De acordo com informações do Canal Rural, a retenção ocorreu no momento da entrada da carga em solo paraense. O principal motivo apontado pelas autoridades foi a ausência do pagamento antecipado do imposto, o que configura uma infração à legislação tributária vigente no que tange à circulação de mercadorias interestaduais.
Como ocorreu a identificação da irregularidade fiscal?
A equipe de fiscalização da receita estadual identificou a inconformidade durante a conferência rotineira de documentos fiscais. Ao analisar a nota fiscal eletrônica que acompanhava o transporte, os auditores verificaram que os tributos devidos ao estado de destino não haviam sido devidamente quitados, o que levou à imediata lavratura de um termo de apreensão e depósito para a guarda dos produtos.
As fiscalizações em postos de fronteira são ferramentas cruciais utilizadas pelo governo para monitorar o fluxo de mercadorias. Essas ações buscam assegurar que todas as empresas cumpram com o recolhimento do ICMS (Imposto sobre Circulação de Mercadorias e Serviços), principal fonte de arrecadação dos estados, evitando que produtos entrem no mercado local sem a devida contribuição tributária, o que prejudica a economia regional e os cofres públicos.
Qual era a origem e o destino da carga retida?
O carregamento, composto por 78 mil unidades de bebidas de diversos tipos, iniciou seu trajeto no polo industrial e comercial de São Paulo. O objetivo final era o abastecimento de pontos de venda localizados no Pará. A rota rodoviária entre o Sudeste e o Norte é uma das principais vias de logística do país, sendo constantemente monitorada pela Sefa para coibir práticas de evasão fiscal.
Para que a carga possa ser liberada e seguir seu destino original, os proprietários ou responsáveis pela transportadora devem seguir uma série de protocolos administrativos, que incluem:
- O pagamento integral do imposto devido ao fisco estadual;
- A quitação de multas aplicadas em decorrência da infração detectada;
- A regularização da documentação fiscal junto aos sistemas da Secretaria da Fazenda.
Quais os impactos da evasão fiscal no setor de bebidas?

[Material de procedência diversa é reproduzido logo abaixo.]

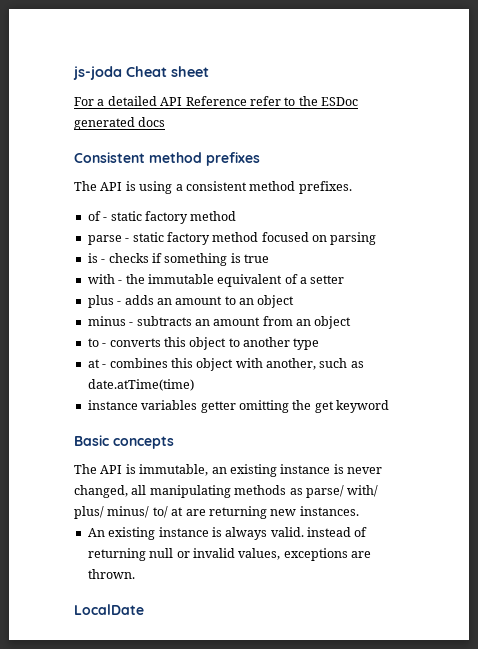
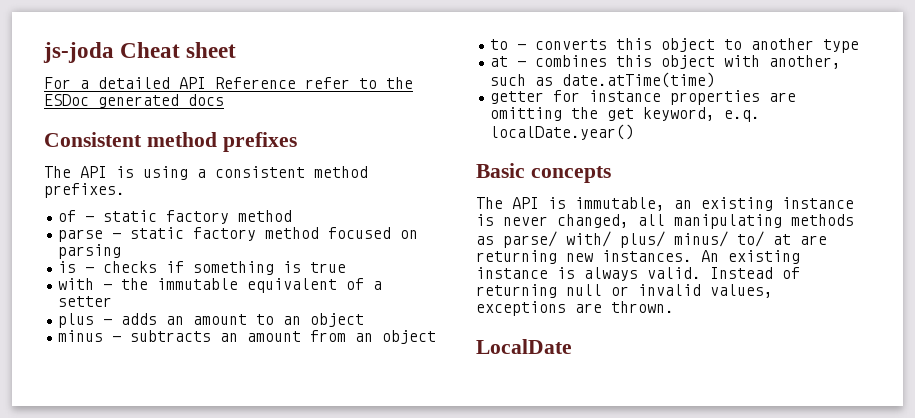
[87,400,389,413] instance variables getter omitting the get keyword -> [490,90,797,105] [490,107,761,122] [490,124,635,140] getter for instance properties are omitting the get keyword, e.q. localDate.year()
(359, 511) // -> (692, 256) none
[307,527,351,537] instead -> [710,267,773,279] Instead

A entrada de grandes volumes de bebidas alcoólicas sem o devido recolhimento de impostos gera uma concorrência desleal com os comerciantes que operam dentro da legalidade. Mercadorias irregulares conseguem atingir preços finais menores, desequilibrando o mercado e reduzindo a competitividade de empresas que cumprem rigorosamente com suas obrigações tributárias e trabalhistas.
Além do impacto direto no mercado, a falta de arrecadação limita o investimento do Estado em áreas essenciais, como saúde, educação e segurança. O setor de bebidas, em especial, possui uma das maiores cargas tributárias do país — política pública aplicada também para desestimular o consumo excessivo —, o que exige uma vigilância constante dos órgãos de controle para evitar prejuízos significativos ao erário.
O que acontece se os impostos não forem regularizados?
Caso o responsável pela mercadoria não efetue o pagamento dos débitos e das multas dentro do prazo legal estabelecido, a carga pode sofrer pena de perdimento. Dependendo da situação e da gravidade da irregularidade, os itens apreendidos podem ser destinados a leilão público ou até mesmo destruídos, caso não atendam aos requisitos de segurança sanitária para consumo.
A Secretaria de Estado da Fazenda do Pará reforçou que as operações de vigilância nas estradas e postos fiscais permanecerão intensificadas. O uso de tecnologia de ponta e o cruzamento de dados do Sistema Público de Escrituração Digital (Sped) entre os estados têm facilitado a detecção de tentativas de sonegação, garantindo que o transporte de mercadorias no Brasil ocorra sob a supervisão das leis vigentes.